**Task prompt:**
Print, exactly and with no pictures, the line containing "delivery date: 2017-01-01 -> 2017-01-22" and each line after it to the end of the entries below.

**Input:**
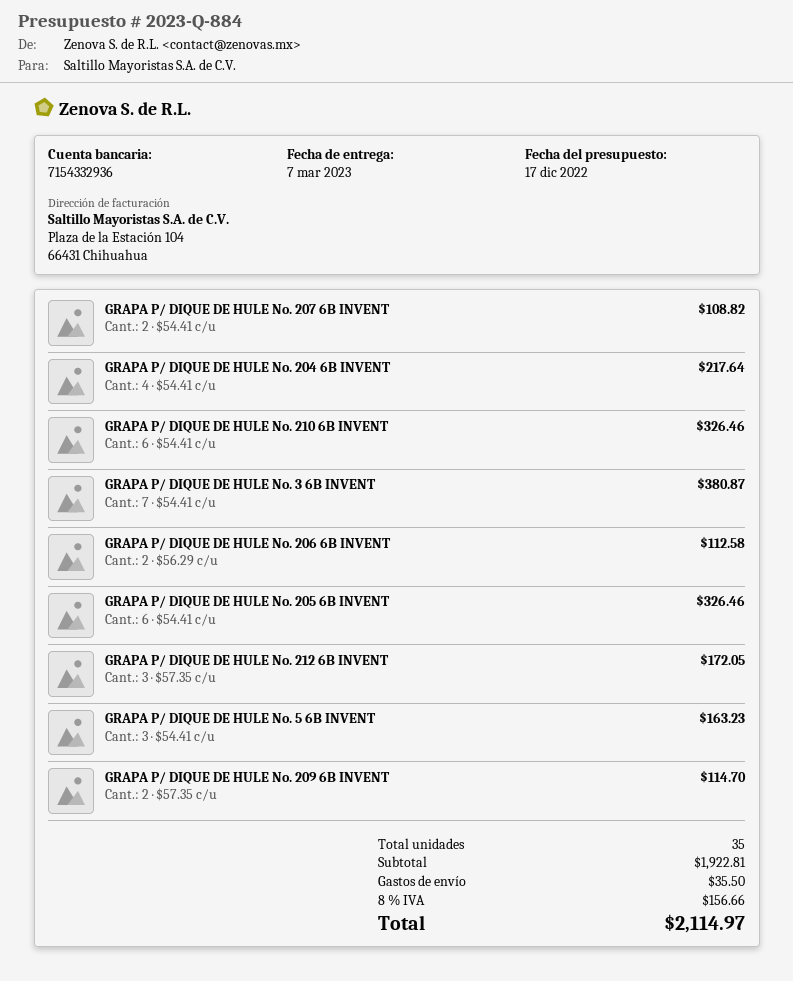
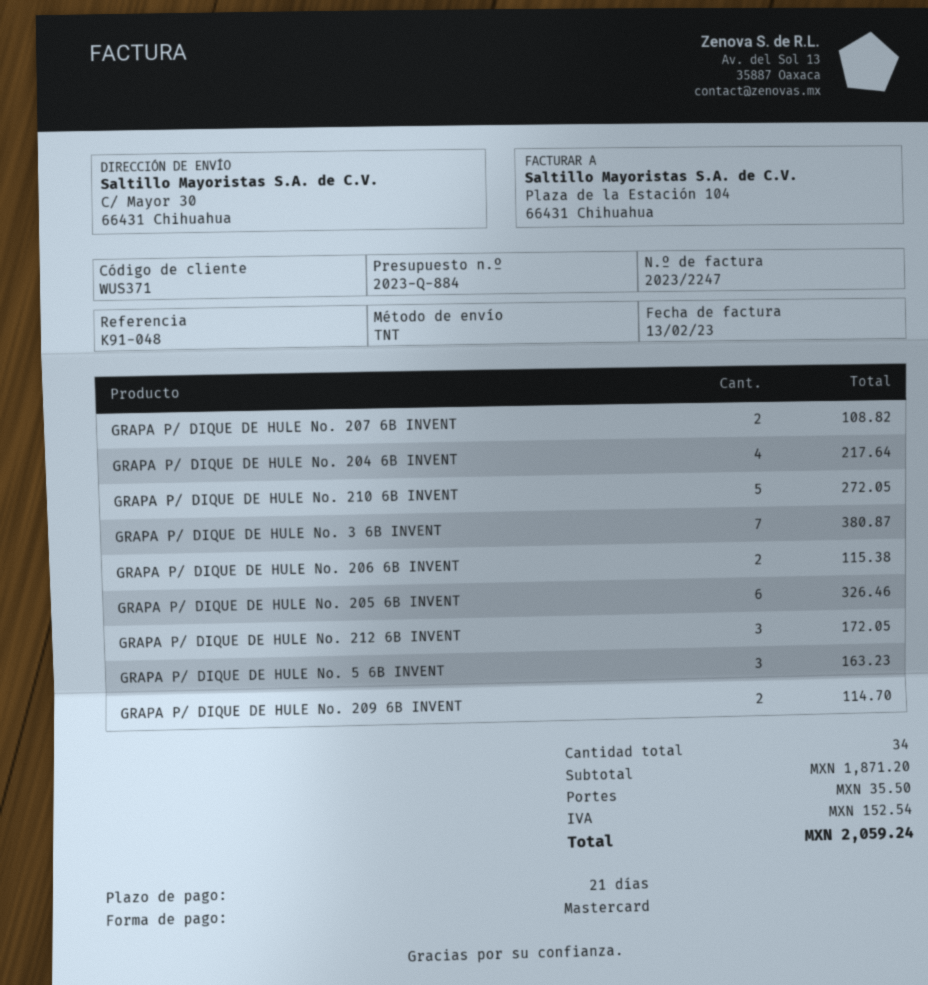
GRAPA P/ DIQUE DE HULE No. 210 6B INVENT: 6 for 326.46 -> 5 for 272.05
GRAPA P/ DIQUE DE HULE No. 206 6B INVENT: 2 for 112.58 -> 2 for 115.38
total quantity: 35 -> 34
subtotal: 1922.81 -> 1871.20
tax: 156.66 -> 152.54
total: 2114.97 -> 2059.24

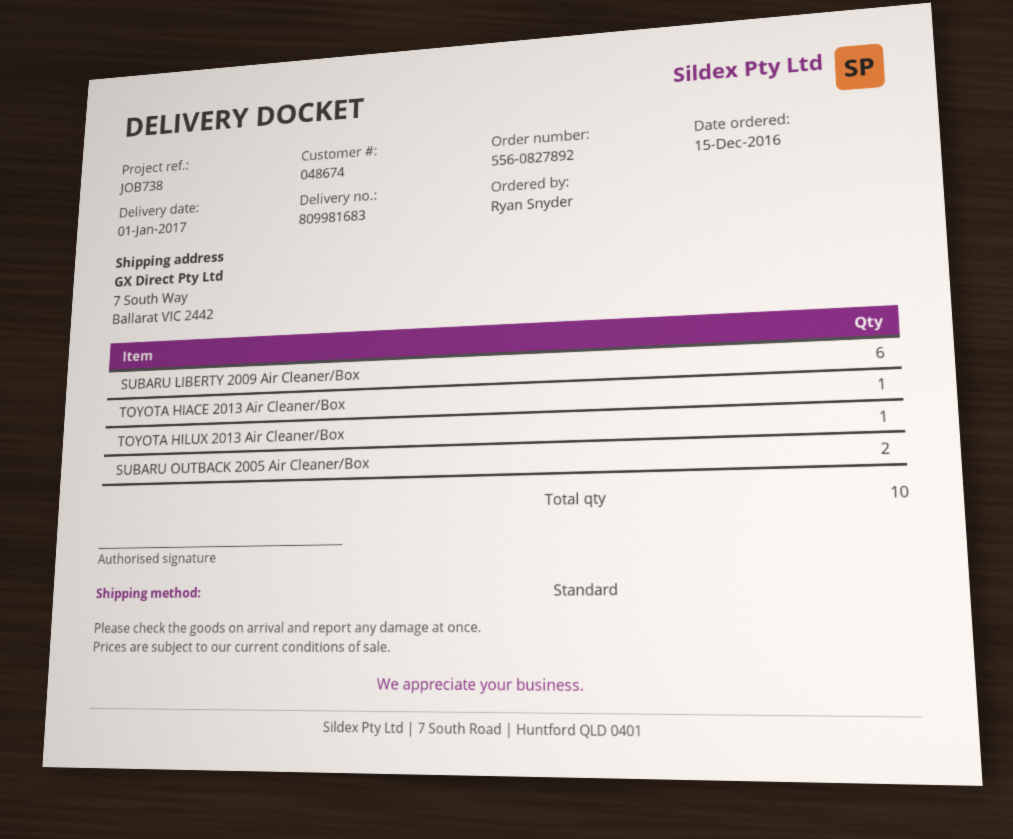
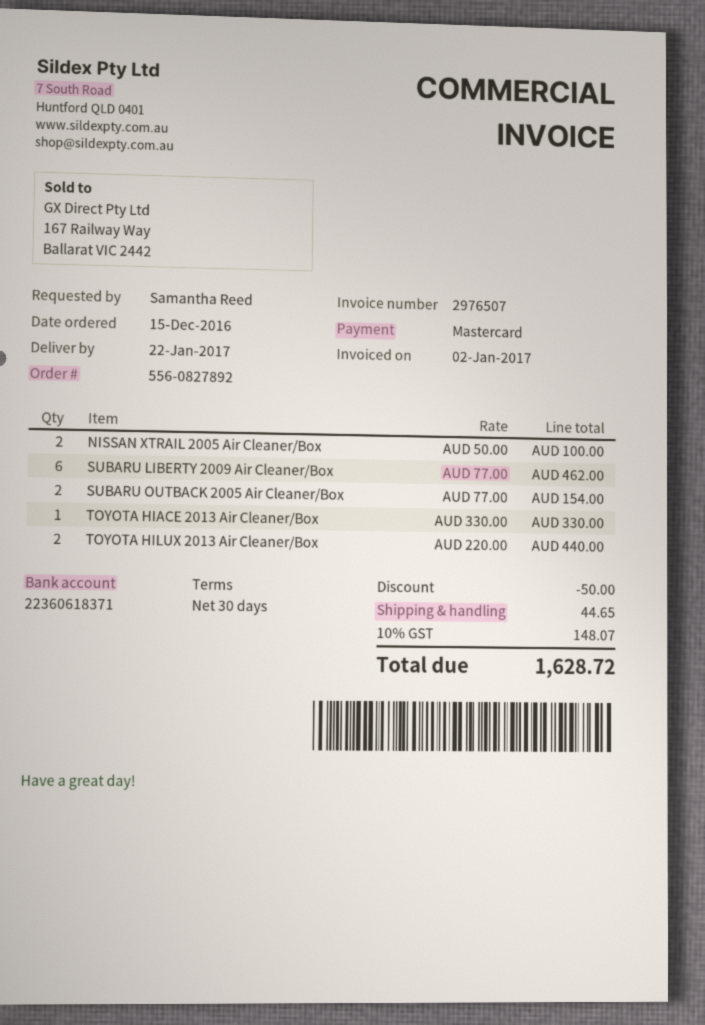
delivery date: 2017-01-01 -> 2017-01-22
ordered by: Ryan Snyder -> Samantha Reed
TOYOTA HILUX 2013 Air Cleaner/Box: 1 -> 2
NISSAN XTRAIL 2005 Air Cleaner/Box: none -> 2

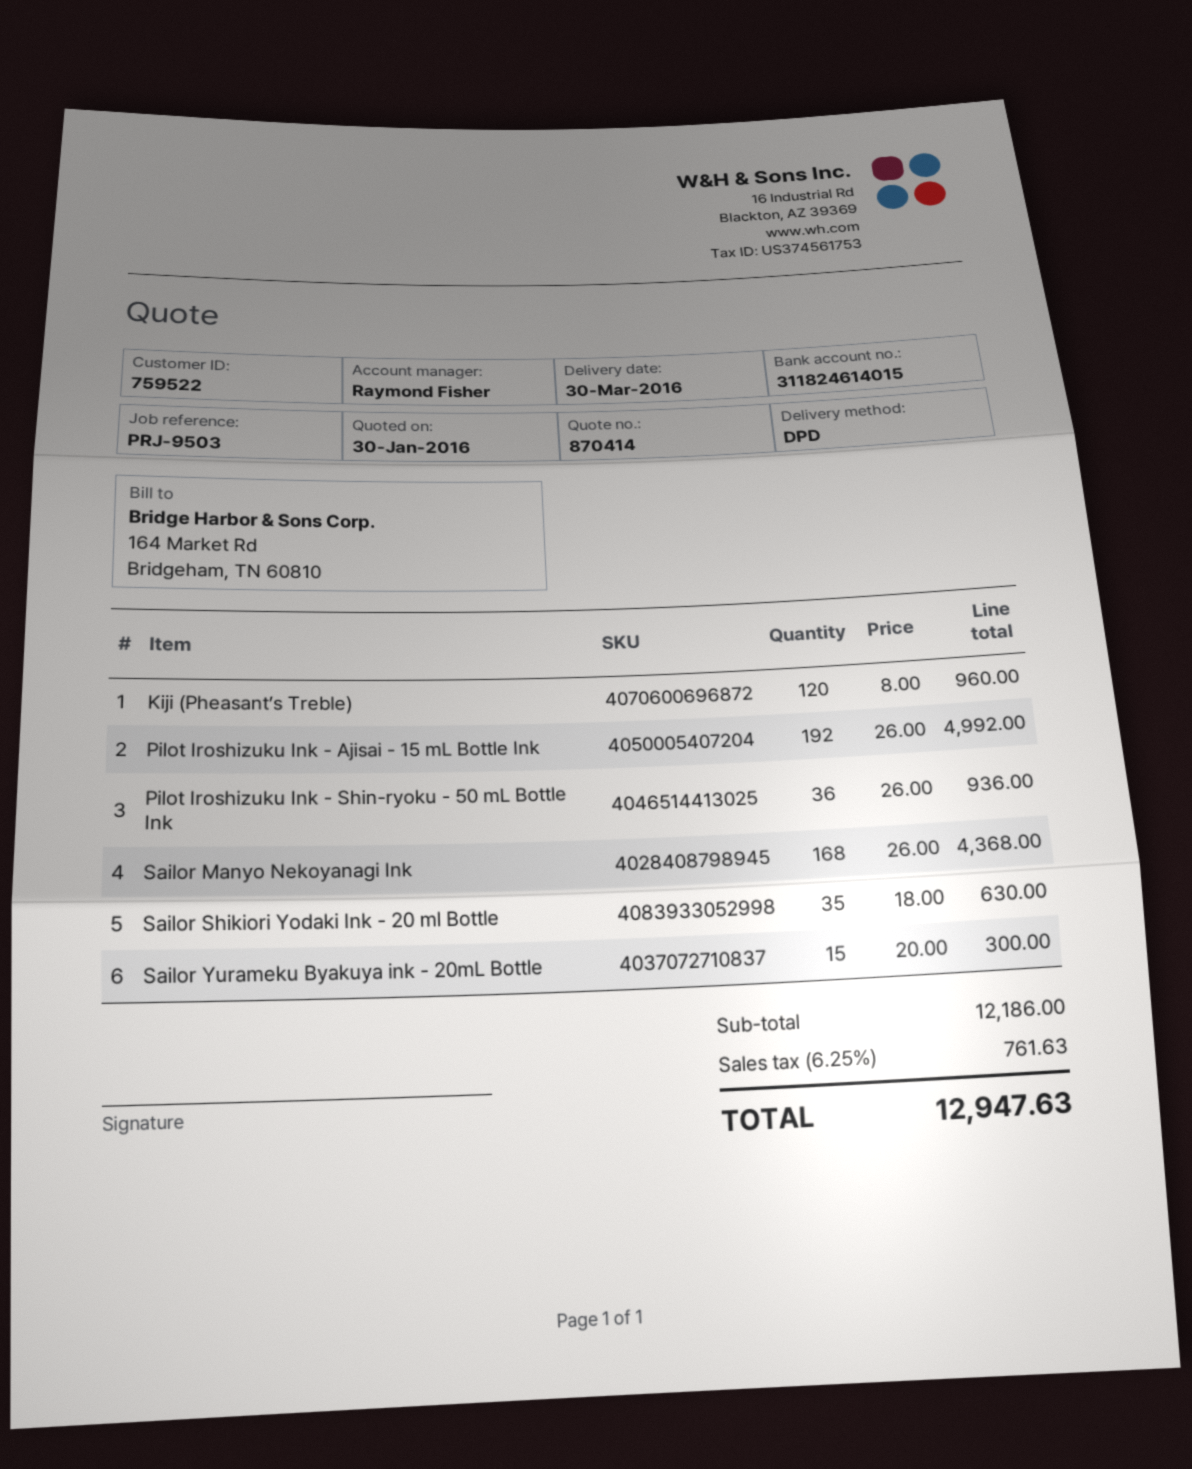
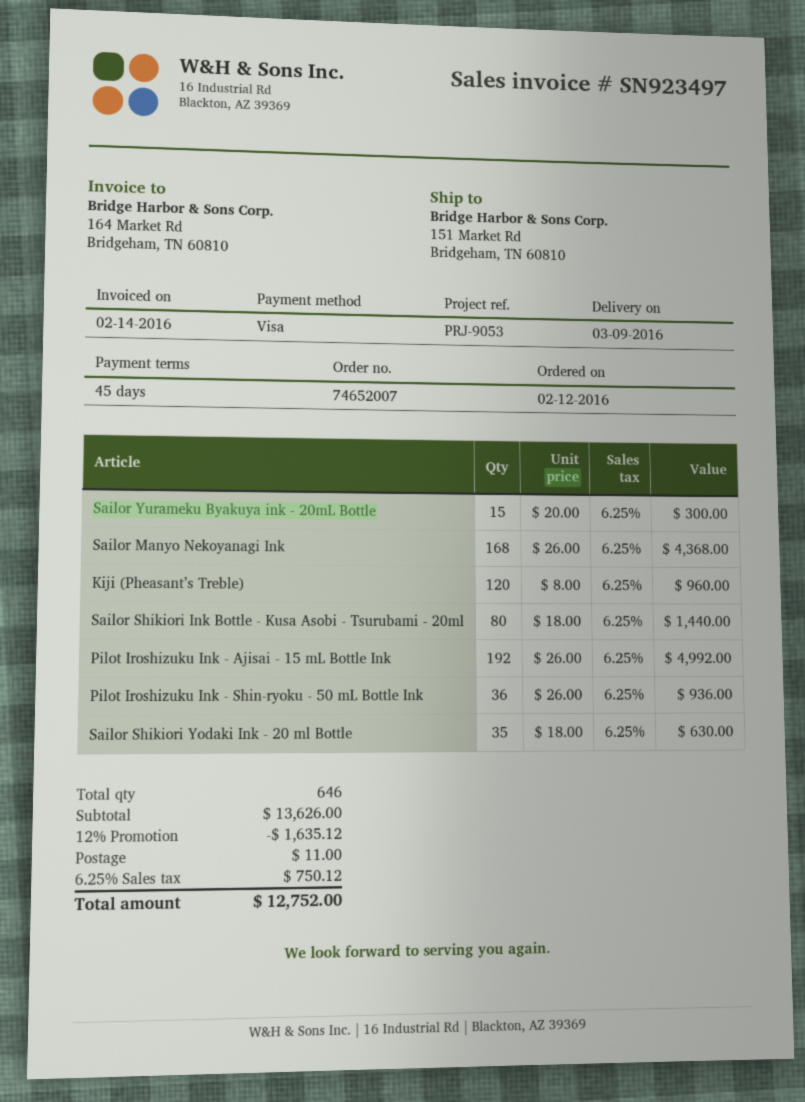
delivery date: 2016-03-30 -> 2016-03-09
reference: PRJ-9503 -> PRJ-9053
Sailor Shikiori Ink Bottle - Kusa Asobi - Tsurubami - 20ml: none -> 80 x 18.00 = 1440.00
subtotal: 12186.00 -> 13626.00
discount: none -> 12% = 1635.12
shipping: none -> 11.00
tax: 6.25% = 761.63 -> 6.25% = 750.12
total: 12947.63 -> 12752.00

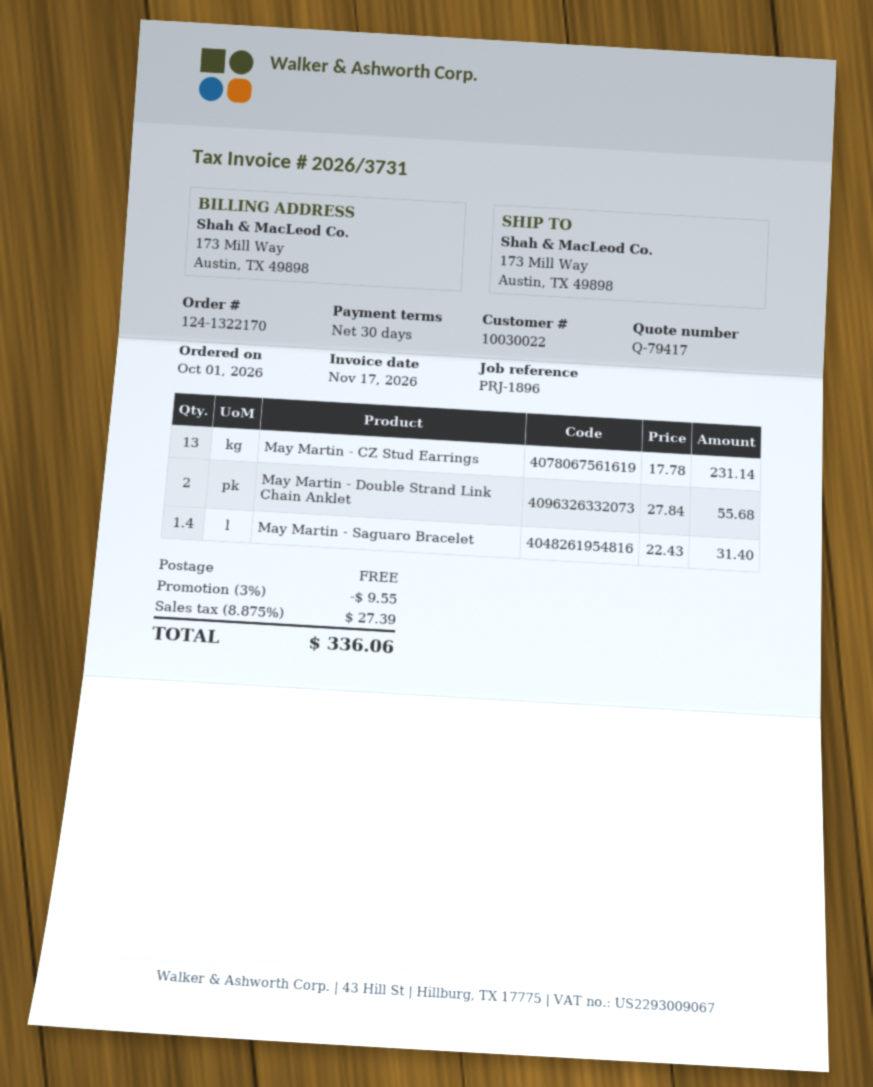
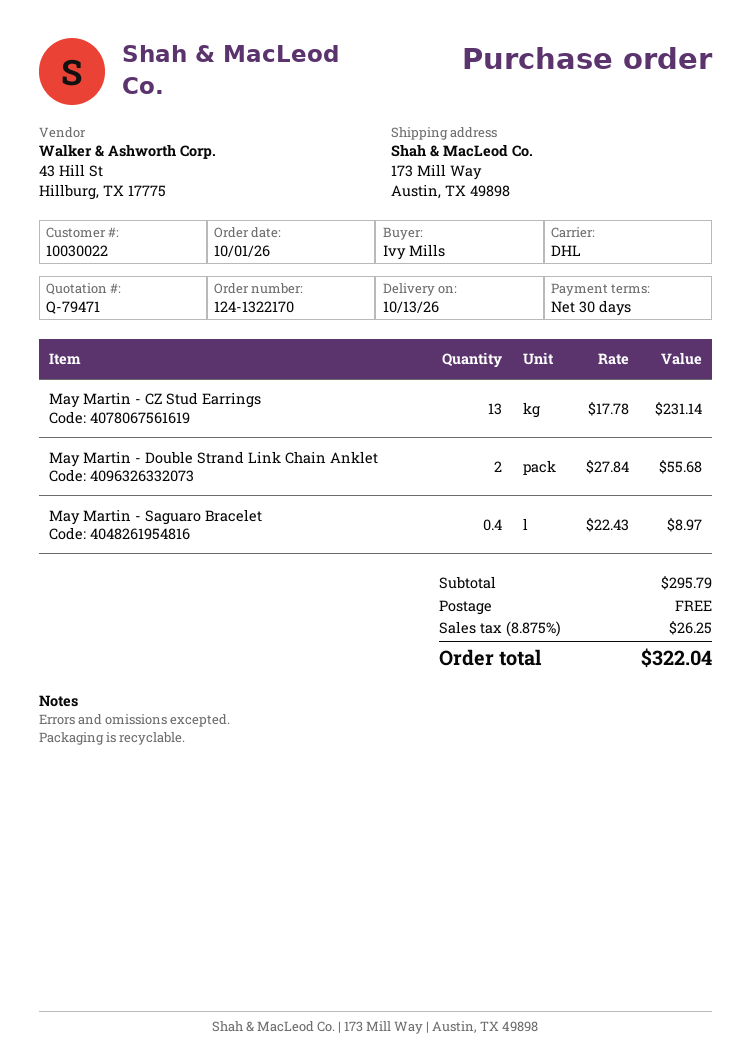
quote number: Q-79417 -> Q-79471
May Martin - Saguaro Bracelet: 1.4 x 22.43 = 31.40 -> 0.4 x 22.43 = 8.97
discount: 3% = 9.55 -> none
tax: 8.875% = 27.39 -> 8.875% = 26.25
total: 336.06 -> 322.04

**Solution for this exercise:**
delivery date: 2017-01-01 -> 2017-01-22
ordered by: Ryan Snyder -> Samantha Reed
TOYOTA HILUX 2013 Air Cleaner/Box: 1 -> 2
NISSAN XTRAIL 2005 Air Cleaner/Box: none -> 2

delivery date: 2016-03-30 -> 2016-03-09
reference: PRJ-9503 -> PRJ-9053
Sailor Shikiori Ink Bottle - Kusa Asobi - Tsurubami - 20ml: none -> 80 x 18.00 = 1440.00
subtotal: 12186.00 -> 13626.00
discount: none -> 12% = 1635.12
shipping: none -> 11.00
tax: 6.25% = 761.63 -> 6.25% = 750.12
total: 12947.63 -> 12752.00

quote number: Q-79417 -> Q-79471
May Martin - Saguaro Bracelet: 1.4 x 22.43 = 31.40 -> 0.4 x 22.43 = 8.97
discount: 3% = 9.55 -> none
tax: 8.875% = 27.39 -> 8.875% = 26.25
total: 336.06 -> 322.04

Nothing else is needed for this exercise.